Search the records below for the word "Anlama". Pull out each line that has it.

Records contained in a dataset
____
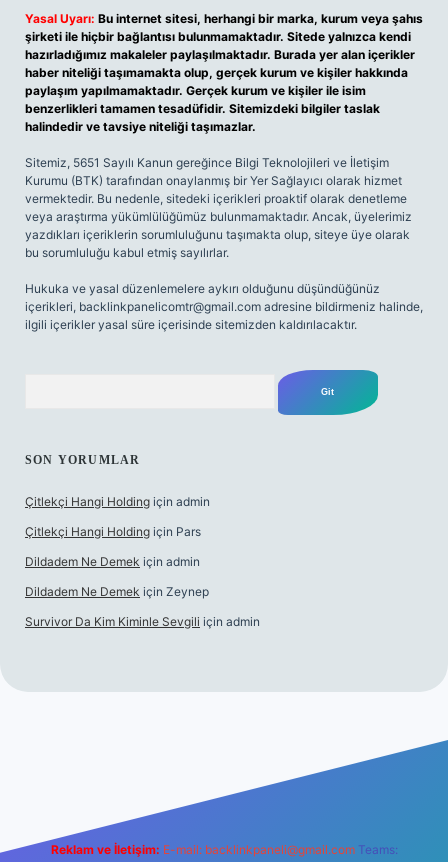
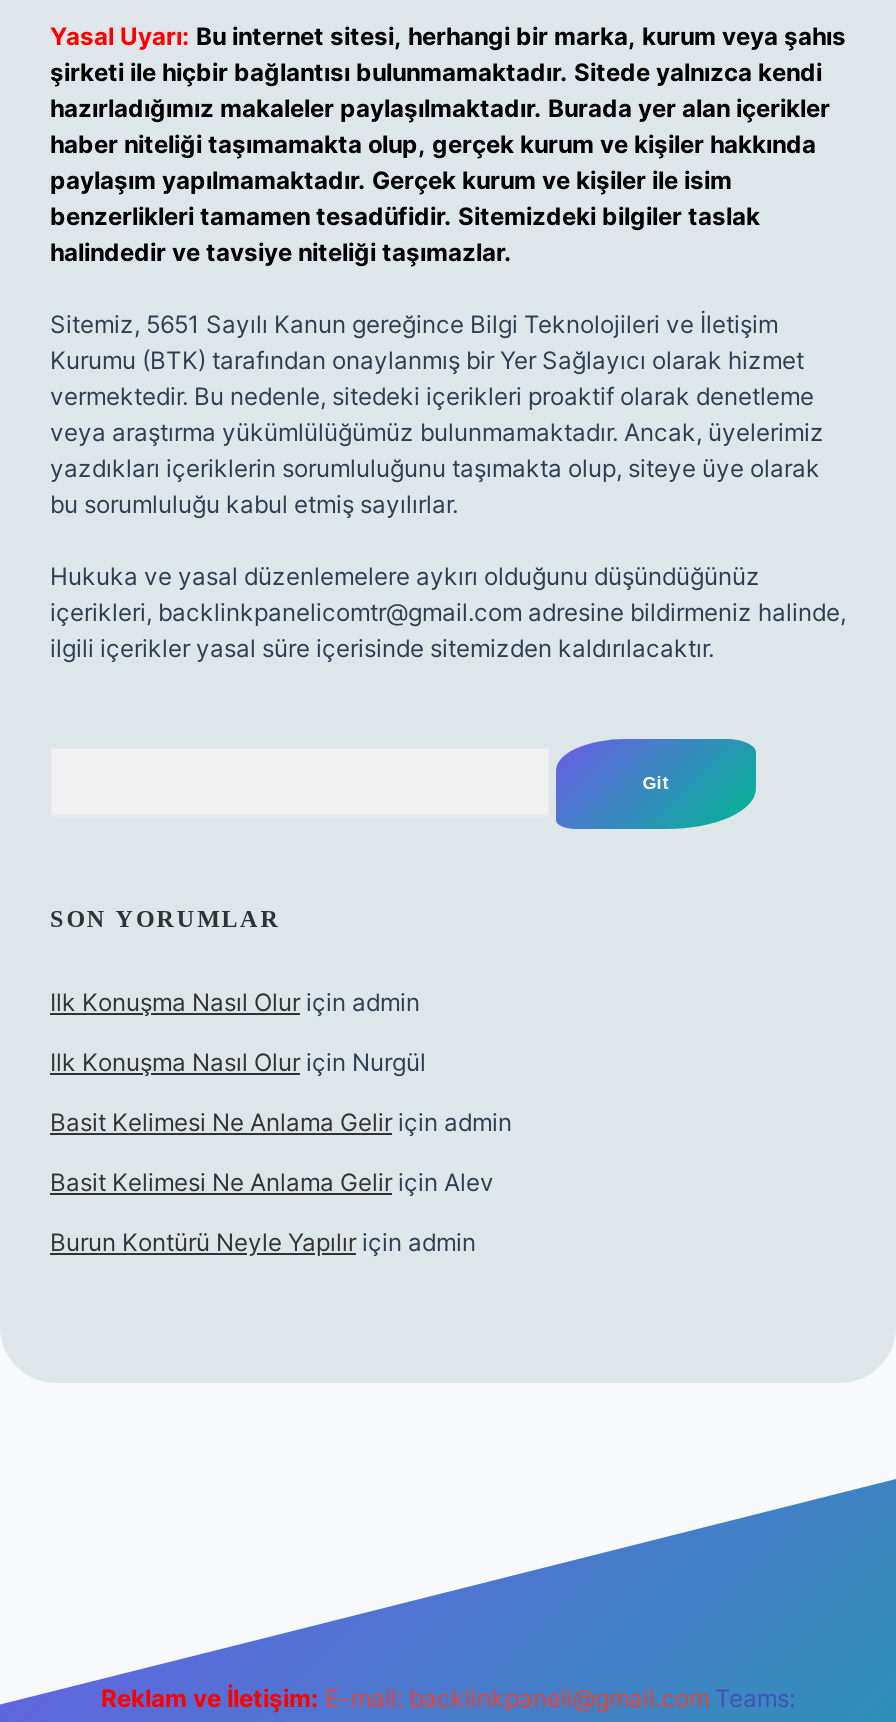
[25,494,210,509] Çitlekçi Hangi Holding için admin -> [50,987,420,1017] Ilk Konuşma Nasıl Olur için admin
[25,524,201,539] Çitlekçi Hangi Holding için Pars -> [50,1047,426,1077] Ilk Konuşma Nasıl Olur için Nurgül
[25,554,200,569] Dildadem Ne Demek için admin -> [50,1107,512,1137] Basit Kelimesi Ne Anlama Gelir için admin
[25,584,209,599] Dildadem Ne Demek için Zeynep -> [50,1167,494,1197] Basit Kelimesi Ne Anlama Gelir için Alev
[25,614,260,629] Survivor Da Kim Kiminle Sevgili için admin -> [50,1227,476,1257] Burun Kontürü Neyle Yapılır için admin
____
Task answer —
[25,554,200,569] Dildadem Ne Demek için admin -> [50,1107,512,1137] Basit Kelimesi Ne Anlama Gelir için admin
[25,584,209,599] Dildadem Ne Demek için Zeynep -> [50,1167,494,1197] Basit Kelimesi Ne Anlama Gelir için Alev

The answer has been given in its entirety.